The exhibition Sappers & Shrapnel: contemporary art and the art of the trenches is timed to coincide with Remembrance Day, 11 November. Curated by Lisa Slade, this powerful exhibition about not forgetting brings together the work of contemporary artists (including Tony Albert, Olga Cironis, Nicholas Folland, Brett Graham, Fiona Hall, Richard Lewer, Alasdair McLuckie, Baden Pailthorpe, Ben Quilty, Sera Waters and the Tjanpi Desert Weavers) with trench art from the collection of the Australian War Memorial. These works, both old and new, are essays in human acts of destruction and creativity.
Trench art (especially works made by the prolific Sapper Stanley K. Pearl, a Tasmanian army engineer who fought in France during World War I) is featured at the heart of Sappers & Shrapnel. In Map of Tasmania, 1917, Pearl used a belt buckle that once belonged to a German soldier which bears the hole made by the bullet that killed him. Slade says this sort of work, made in the trenches of France from scraps of the everyday, “disproves the idea that art is a luxury, as creativity is expressed even in the most dire of circumstances.”
Sappers & Shrapnel also reminds us that conflict occurs in broader contexts than theatres of war. The Tjanpi Desert Weavers (Rene Wanuny Kulitja, Judy Ukampari Trigger, Erica Ikungka Shorty, Lucille Armstrong, Mary Katajuku Pan, Janet Inyika, Niningka Lewis and Freda Teamay) use camouflage military garments for Tjituru-tjituru, 2016, evoking the enduring anxiety of the dispossessed. Ben Quilty collected life vests, found on the beaches of Greek islands, discarded by Syrian refugees fleeing conflict. He pieces these together in Teeth, 2016, assembling the flotsam and jetsam of precarious lives.
It is surprising to find the waste of war repurposed as the stuff of art. The effect is often Dada-esque in its incongruity. Pearl transformed a German shell case into a vase, to “take a single flower,” according to the Australian War Memorial. Two more shell cases are used to make Alarm Clock, 1918, which is decorated with the Rising Sun badge of Pearl’s mate who died at Noreuil. Neither trophy nor souvenir, this clock marks instead, according to Slade, the everyday endeavour, even in war, to create.

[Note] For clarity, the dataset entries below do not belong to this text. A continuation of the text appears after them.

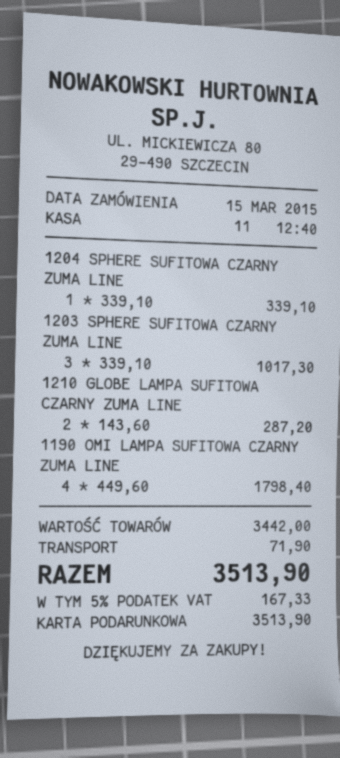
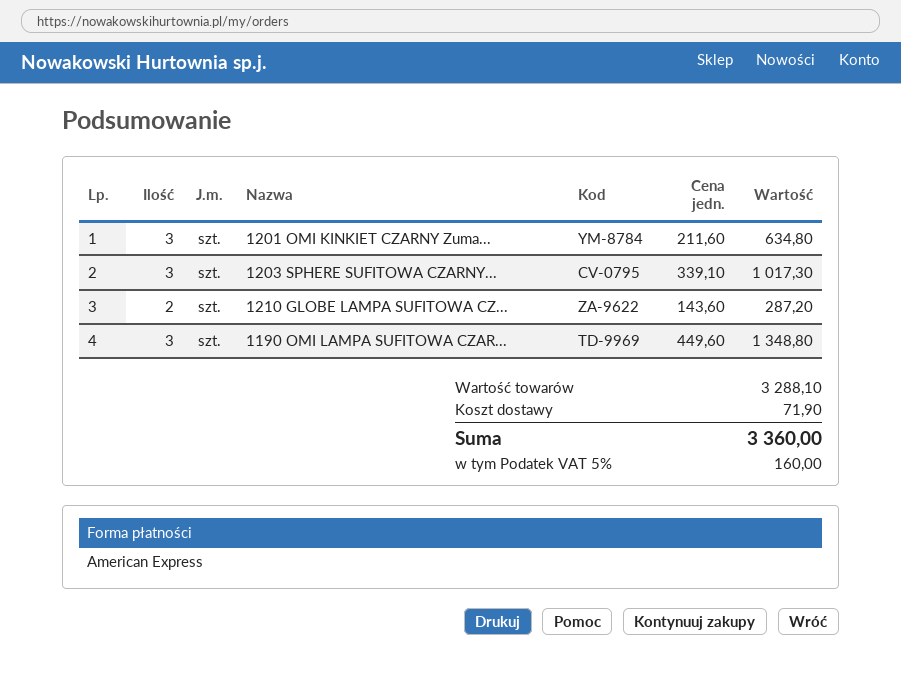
payment method: gift card -> American Express
1204 SPHERE SUFITOWA CZARNY ZUMA LINE: 1 x 339.10 = 339.10 -> none
1190 OMI LAMPA SUFITOWA CZARNY ZUMA LINE: 4 x 449.60 = 1798.40 -> 3 x 449.60 = 1348.80
1201 OMI KINKIET CZARNY Zuma...: none -> 3 x 211.60 = 634.80
subtotal: 3442.00 -> 3288.10
tax: 5% = 167.33 -> 5% = 160.00
total: 3513.90 -> 3360.00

This reappropriation of familiar items is also found in contemporary artworks. The vernacular becomes unsettling, as we consider the fragility of the everyday. Richard Lewer’s mixed media dioramas turn toy soldiers and doll houses into theatres of violence and desolation. The problematised familiarity of kitsch Australiana in Tony Albert’s work speaks to the diversity of the experience of war, and the failure of the nation to recognise the role of its Indigenous soldiers.
Trench art like Sapper Pearl’s, which has long eluded categorisation, is here presented by Slade as critical practice. This exhibition brings together works made from the shrapnel of a century of conflict, lest we forget the destruction of war and the endurance of creativity.